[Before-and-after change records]
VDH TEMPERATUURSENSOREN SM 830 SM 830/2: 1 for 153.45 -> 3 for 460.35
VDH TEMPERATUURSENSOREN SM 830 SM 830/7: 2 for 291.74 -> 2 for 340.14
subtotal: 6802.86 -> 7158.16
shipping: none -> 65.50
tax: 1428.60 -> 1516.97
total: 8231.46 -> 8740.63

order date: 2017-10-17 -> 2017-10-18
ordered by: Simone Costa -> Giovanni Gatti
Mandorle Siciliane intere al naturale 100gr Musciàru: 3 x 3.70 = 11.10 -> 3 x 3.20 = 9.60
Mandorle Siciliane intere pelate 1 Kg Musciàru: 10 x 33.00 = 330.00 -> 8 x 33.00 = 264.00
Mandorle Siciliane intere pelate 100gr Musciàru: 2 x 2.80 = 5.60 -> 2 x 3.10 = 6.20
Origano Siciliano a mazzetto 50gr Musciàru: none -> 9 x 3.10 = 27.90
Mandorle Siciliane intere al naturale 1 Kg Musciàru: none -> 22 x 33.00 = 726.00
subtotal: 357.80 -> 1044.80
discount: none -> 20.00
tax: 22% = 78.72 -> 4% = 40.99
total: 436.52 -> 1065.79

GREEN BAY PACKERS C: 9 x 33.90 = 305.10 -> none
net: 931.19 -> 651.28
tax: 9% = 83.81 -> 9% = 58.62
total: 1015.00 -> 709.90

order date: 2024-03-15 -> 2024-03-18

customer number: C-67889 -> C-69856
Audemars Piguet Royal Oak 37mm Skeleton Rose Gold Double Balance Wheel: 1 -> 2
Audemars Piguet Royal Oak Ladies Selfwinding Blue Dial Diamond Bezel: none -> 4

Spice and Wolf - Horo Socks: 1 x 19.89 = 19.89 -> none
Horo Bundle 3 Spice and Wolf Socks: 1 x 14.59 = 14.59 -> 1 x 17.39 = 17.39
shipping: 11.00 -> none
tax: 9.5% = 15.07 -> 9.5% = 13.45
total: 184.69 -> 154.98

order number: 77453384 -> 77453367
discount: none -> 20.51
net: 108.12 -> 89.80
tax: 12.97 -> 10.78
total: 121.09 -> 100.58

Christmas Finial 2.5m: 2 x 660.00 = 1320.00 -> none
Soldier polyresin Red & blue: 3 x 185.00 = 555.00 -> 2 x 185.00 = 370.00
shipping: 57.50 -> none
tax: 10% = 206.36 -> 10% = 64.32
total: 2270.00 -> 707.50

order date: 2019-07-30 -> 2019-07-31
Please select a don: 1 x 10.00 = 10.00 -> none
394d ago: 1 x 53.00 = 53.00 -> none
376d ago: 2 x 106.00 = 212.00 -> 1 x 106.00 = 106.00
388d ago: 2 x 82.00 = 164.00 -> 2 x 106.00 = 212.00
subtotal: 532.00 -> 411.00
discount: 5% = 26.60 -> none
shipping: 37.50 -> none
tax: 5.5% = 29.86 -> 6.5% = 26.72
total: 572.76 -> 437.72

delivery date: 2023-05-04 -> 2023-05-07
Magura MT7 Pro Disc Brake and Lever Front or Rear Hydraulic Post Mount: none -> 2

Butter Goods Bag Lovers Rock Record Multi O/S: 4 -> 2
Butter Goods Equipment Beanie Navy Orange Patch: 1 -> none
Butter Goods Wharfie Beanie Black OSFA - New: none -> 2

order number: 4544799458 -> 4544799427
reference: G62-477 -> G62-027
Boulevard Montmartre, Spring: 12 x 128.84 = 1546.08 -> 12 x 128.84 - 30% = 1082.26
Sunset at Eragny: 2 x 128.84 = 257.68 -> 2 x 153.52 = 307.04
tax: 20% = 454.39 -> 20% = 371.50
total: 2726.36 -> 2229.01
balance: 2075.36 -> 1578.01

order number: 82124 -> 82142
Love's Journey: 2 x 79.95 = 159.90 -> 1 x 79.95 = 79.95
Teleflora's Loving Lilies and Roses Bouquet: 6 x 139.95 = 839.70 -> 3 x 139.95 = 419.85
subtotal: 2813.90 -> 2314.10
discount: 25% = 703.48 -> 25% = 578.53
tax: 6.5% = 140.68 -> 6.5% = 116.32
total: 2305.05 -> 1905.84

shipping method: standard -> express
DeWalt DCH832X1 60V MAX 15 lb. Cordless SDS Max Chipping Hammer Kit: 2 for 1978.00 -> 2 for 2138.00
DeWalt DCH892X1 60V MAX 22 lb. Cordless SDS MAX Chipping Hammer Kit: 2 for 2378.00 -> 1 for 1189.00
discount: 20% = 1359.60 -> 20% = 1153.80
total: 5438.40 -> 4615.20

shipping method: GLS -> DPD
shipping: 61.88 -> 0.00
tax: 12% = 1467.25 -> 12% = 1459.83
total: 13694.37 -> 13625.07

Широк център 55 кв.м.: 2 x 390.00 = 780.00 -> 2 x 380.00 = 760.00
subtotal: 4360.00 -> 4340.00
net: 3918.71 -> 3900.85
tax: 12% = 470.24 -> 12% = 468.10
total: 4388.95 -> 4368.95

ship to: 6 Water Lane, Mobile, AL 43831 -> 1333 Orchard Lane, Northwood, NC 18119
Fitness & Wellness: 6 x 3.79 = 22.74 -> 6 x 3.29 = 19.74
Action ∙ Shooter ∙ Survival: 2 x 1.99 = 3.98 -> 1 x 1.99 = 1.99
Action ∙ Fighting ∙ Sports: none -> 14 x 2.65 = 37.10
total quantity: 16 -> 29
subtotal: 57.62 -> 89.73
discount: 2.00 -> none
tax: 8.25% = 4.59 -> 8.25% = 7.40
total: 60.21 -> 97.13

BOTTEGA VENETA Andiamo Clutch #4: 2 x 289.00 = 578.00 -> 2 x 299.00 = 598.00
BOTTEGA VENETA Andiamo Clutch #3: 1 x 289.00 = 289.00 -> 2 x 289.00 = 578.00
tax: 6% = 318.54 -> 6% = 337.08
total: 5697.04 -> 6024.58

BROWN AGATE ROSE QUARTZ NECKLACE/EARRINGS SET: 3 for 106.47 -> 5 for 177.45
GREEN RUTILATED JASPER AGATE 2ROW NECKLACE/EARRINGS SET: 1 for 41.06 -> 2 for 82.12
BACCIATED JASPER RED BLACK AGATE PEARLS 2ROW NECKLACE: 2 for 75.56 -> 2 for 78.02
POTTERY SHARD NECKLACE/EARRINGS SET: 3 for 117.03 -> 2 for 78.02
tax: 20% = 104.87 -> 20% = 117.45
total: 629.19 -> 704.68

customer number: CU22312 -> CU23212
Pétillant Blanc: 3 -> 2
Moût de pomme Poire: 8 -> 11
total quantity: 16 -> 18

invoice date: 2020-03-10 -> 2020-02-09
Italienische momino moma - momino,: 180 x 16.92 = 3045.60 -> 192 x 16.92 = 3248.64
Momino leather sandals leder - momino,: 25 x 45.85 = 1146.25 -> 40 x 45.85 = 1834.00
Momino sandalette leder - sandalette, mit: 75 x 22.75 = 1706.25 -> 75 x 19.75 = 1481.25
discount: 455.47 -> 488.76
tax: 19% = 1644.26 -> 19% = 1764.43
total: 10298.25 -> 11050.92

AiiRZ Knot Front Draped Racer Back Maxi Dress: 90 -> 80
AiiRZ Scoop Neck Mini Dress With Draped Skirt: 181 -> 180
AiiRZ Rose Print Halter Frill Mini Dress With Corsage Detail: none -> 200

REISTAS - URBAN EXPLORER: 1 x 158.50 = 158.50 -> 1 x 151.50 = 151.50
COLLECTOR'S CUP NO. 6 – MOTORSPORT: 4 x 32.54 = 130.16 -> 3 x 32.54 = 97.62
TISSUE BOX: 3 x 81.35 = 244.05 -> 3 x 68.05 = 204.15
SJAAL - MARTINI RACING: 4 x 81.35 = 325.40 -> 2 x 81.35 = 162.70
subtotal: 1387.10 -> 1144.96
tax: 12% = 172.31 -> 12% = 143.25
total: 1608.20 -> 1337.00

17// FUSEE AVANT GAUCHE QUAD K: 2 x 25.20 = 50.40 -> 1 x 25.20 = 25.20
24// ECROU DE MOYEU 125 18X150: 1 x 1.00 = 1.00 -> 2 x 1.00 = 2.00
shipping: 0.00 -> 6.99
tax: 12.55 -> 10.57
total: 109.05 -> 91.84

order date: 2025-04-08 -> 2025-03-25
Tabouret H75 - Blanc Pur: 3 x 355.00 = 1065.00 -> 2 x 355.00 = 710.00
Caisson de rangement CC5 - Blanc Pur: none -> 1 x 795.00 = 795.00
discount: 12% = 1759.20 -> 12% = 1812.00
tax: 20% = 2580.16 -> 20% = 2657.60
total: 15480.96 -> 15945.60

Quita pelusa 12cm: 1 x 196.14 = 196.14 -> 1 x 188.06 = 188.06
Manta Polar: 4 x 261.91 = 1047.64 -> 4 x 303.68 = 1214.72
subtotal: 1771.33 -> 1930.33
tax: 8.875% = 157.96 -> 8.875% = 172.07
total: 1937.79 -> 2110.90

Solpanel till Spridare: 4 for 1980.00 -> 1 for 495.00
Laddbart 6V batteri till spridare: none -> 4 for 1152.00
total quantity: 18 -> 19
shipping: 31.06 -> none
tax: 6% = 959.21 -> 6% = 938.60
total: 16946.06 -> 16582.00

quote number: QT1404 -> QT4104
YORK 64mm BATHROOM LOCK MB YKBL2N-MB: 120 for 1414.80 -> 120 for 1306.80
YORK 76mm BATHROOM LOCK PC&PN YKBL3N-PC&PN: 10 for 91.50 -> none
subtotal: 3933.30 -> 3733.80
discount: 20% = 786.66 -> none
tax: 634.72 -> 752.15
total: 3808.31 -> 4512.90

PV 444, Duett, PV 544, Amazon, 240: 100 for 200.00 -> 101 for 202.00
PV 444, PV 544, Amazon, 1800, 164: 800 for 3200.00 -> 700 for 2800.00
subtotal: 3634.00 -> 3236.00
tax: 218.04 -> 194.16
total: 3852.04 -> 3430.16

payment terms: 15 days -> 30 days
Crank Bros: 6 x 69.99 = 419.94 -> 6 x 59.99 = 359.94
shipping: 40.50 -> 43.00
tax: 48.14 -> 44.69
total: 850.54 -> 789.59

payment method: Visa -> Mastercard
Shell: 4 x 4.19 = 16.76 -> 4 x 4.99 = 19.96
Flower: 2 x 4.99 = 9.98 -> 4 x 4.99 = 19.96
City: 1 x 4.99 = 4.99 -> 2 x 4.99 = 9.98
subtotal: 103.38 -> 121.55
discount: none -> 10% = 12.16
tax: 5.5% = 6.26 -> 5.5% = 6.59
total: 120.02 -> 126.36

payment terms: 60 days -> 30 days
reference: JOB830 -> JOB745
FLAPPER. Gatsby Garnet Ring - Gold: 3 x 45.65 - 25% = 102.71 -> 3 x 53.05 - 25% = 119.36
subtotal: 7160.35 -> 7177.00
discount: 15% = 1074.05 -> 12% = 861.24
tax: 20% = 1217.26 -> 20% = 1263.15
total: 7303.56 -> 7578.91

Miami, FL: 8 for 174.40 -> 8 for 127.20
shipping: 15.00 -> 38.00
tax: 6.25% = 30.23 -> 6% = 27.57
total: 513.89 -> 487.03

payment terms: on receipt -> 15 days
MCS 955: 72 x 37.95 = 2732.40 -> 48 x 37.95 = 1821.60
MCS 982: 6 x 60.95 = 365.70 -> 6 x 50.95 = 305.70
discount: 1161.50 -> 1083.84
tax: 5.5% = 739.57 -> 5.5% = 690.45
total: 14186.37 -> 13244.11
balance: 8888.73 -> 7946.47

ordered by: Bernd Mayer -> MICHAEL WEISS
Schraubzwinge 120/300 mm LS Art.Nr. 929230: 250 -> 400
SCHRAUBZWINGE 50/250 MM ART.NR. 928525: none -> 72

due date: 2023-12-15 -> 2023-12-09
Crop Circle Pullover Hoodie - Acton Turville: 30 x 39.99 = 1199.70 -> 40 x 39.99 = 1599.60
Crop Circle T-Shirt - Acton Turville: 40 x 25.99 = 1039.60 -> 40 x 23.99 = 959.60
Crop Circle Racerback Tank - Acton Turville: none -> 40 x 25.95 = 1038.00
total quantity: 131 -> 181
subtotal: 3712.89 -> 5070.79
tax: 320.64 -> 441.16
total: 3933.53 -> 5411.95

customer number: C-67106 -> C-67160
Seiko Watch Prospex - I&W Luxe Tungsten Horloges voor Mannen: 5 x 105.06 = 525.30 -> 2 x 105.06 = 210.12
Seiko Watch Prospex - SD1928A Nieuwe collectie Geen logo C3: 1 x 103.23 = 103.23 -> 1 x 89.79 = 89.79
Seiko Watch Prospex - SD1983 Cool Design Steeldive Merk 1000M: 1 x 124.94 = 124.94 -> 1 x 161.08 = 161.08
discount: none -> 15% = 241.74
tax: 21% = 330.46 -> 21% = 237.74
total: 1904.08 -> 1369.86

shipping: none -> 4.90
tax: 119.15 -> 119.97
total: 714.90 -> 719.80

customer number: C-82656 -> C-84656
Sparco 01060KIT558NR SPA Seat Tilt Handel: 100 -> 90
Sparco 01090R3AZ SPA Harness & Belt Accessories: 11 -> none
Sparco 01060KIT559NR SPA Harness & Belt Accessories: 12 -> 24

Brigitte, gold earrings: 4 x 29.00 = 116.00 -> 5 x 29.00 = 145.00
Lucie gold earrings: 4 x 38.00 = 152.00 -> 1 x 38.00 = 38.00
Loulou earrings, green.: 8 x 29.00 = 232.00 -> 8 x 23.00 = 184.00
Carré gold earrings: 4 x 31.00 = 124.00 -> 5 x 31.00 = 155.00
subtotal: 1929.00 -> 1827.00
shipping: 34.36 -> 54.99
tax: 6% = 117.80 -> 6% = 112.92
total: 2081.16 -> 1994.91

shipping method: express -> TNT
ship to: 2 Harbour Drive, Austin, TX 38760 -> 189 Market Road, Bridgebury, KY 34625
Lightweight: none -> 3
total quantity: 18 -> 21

* [TASK BRIEF] Give back, exactly as written, the stretch from the line with "Boulevard Montmartre, Spring: 12" through the line with "Action ∙ Shooter", and no other lines from the records above.

* [WRITTEN SOLUTION]
Boulevard Montmartre, Spring: 12 x 128.84 = 1546.08 -> 12 x 128.84 - 30% = 1082.26
Sunset at Eragny: 2 x 128.84 = 257.68 -> 2 x 153.52 = 307.04
tax: 20% = 454.39 -> 20% = 371.50
total: 2726.36 -> 2229.01
balance: 2075.36 -> 1578.01

order number: 82124 -> 82142
Love's Journey: 2 x 79.95 = 159.90 -> 1 x 79.95 = 79.95
Teleflora's Loving Lilies and Roses Bouquet: 6 x 139.95 = 839.70 -> 3 x 139.95 = 419.85
subtotal: 2813.90 -> 2314.10
discount: 25% = 703.48 -> 25% = 578.53
tax: 6.5% = 140.68 -> 6.5% = 116.32
total: 2305.05 -> 1905.84

shipping method: standard -> express
DeWalt DCH832X1 60V MAX 15 lb. Cordless SDS Max Chipping Hammer Kit: 2 for 1978.00 -> 2 for 2138.00
DeWalt DCH892X1 60V MAX 22 lb. Cordless SDS MAX Chipping Hammer Kit: 2 for 2378.00 -> 1 for 1189.00
discount: 20% = 1359.60 -> 20% = 1153.80
total: 5438.40 -> 4615.20

shipping method: GLS -> DPD
shipping: 61.88 -> 0.00
tax: 12% = 1467.25 -> 12% = 1459.83
total: 13694.37 -> 13625.07

Широк център 55 кв.м.: 2 x 390.00 = 780.00 -> 2 x 380.00 = 760.00
subtotal: 4360.00 -> 4340.00
net: 3918.71 -> 3900.85
tax: 12% = 470.24 -> 12% = 468.10
total: 4388.95 -> 4368.95

ship to: 6 Water Lane, Mobile, AL 43831 -> 1333 Orchard Lane, Northwood, NC 18119
Fitness & Wellness: 6 x 3.79 = 22.74 -> 6 x 3.29 = 19.74
Action ∙ Shooter ∙ Survival: 2 x 1.99 = 3.98 -> 1 x 1.99 = 1.99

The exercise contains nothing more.